The sources broadly agree that manager development can work — but they disagree on where the real lever is.

It's a training problem. Grill's trial shows the right training causally changes manager behavior and the change endures; the 7,139-firm study shows manager training tracks with recruitment, retention, and performance; Mazzetti and Schaufeli show exactly which capabilities to build. On this reading, the gap is under-investment and bad training design, not the people.

It's also a selection problem. The Conversation's "accidental managers" framing points the other way: organisations create the gap by promoting technically strong people into management without checking whether they're suited to it — and some competencies, like emotional intelligence, are only unevenly trainable. On this reading, more training alone can't fix a system that keeps putting the wrong people in the role; the answer also includes better selection and a genuine alternative career path for strong individual contributors who don't want to manage.

The unresolved tension: train only, and you keep developing people who were mis-selected; fix selection only, and you abandon the managers already in post. The evidence supports doing both — and it is honest about its limits: only Grill's study is a controlled trial, the rest are associational, and all five are non-GCC (UK, Sweden, England, the Netherlands, South Africa).

So the live decision is three questions:

  1. Is your manager development behavioral and practiced, or content-only? (The evidence for lasting change is specifically about the former.)
  2. Are you also fixing selection — how people get into management — or only training them once they're there?
  3. Can you point to a manager behavior that measurably changed 90 days later, or only to attendance?

Peoplense Verdict

Do: invest in manager development — the causal evidence supports it, with conditions. Grill's randomized trial is the cleanest signal in our library: structured, behavior-based training (analysis, goal-setting, practice with feedback) produced manager improvement that lasted 18 months. Build the capabilities the engaging-leadership research identifies — psychological capital and team resources — rather than generic "leadership content." At scale, the firm-level study suggests this kind of investment tracks with recruitment, retention, and performance, not just morale.

Don't: fund content-only training and call it development. The durable-change evidence is about practice and feedback, not a lecture or an LMS module. And don't treat the problem as only training: if you keep promoting strong individual contributors into management without assessing people-management aptitude — and without offering them a real non-management career path — you are manufacturing the "accidental managers" you then pay to fix.

Watch out: the evidence is non-GCC and mostly associational. Only one study is a controlled trial; the organisational-outcomes study shows association, not proof. Treat the direction as well-supported and the exact magnitudes as imported. The HR-led South African programme is the reminder — effective training is co-designed for its context, not lifted from a US/UK curriculum.

What to do today

Three concrete actions for HR leaders this week.

  1. Find your "accidental managers." List everyone who moved into a management role in the last two years with no formal people-management training. That group is both your highest engagement-and-retention risk and the clearest place to start — the research ties exactly this gap to disengagement and turnover.
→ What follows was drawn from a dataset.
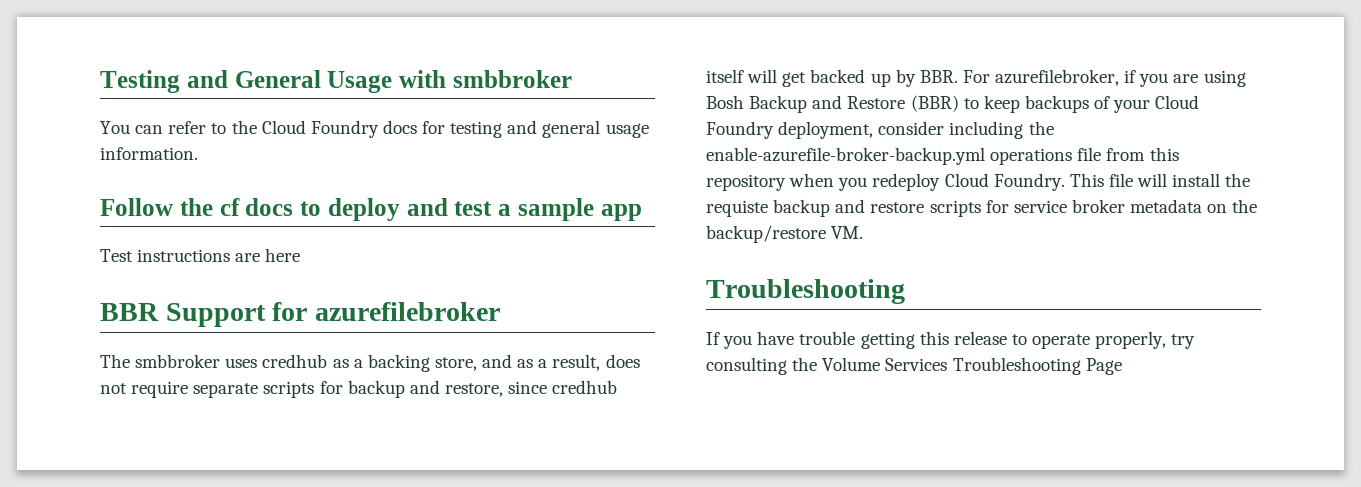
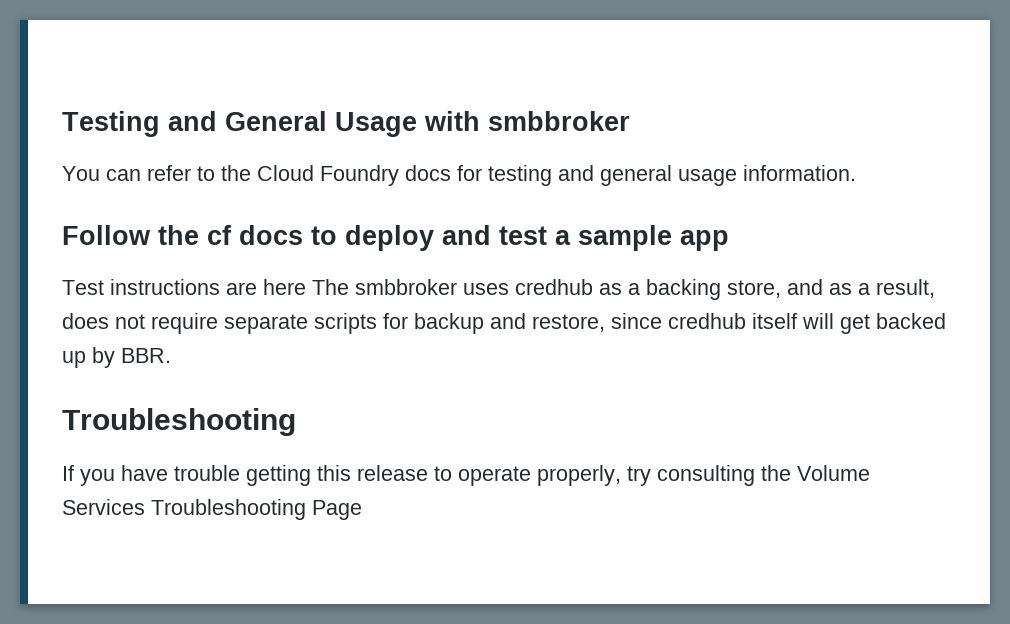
- Test instructions are here
- BBR Support for azurefilebroker
- The smbbroker uses credhub as a backing store, and as a result, does not require separate scripts for backup and restore, since credhub itself will get backed up by BBR. For azurefilebroker, if you are using Bosh Backup and Restore (BBR) to keep backups of your Cloud Foundry deployment, consider including the enable-azurefile-broker-backup.yml operations file from this repository when you redeploy Cloud Foundry. This file will install the requiste backup and restore scripts for service broker metadata on the backup/restore VM.
+ Test instructions are here The smbbroker uses credhub as a backing store, and as a result, does not require separate scripts for backup and restore, since credhub itself will get backed up by BBR.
  2. Audit whether your manager training is practiced or just delivered. Pull your most recent manager-development spend and ask the question that predicts results: did managers practice behaviors with feedback and goals they revisited — or did they attend content once? The evidence for lasting change is specific to the former. If it was content-only, you funded the format least likely to move behavior.

  3. Check your promotion gate, not just your training. Look at how your last cohort of managers was chosen. Was people-management aptitude assessed at all, or was strong individual performance the only criterion? Without a credible senior career path for technically excellent people who don't want to manage, you route them into management by default — and re-create the gap faster than training can close it.

GCC Relevance

Our library's manager-development evidence is global, not Gulf-specific — there are no GCC manager-training studies in the corpus (an honest gap). Three regional pressures still shape the decision.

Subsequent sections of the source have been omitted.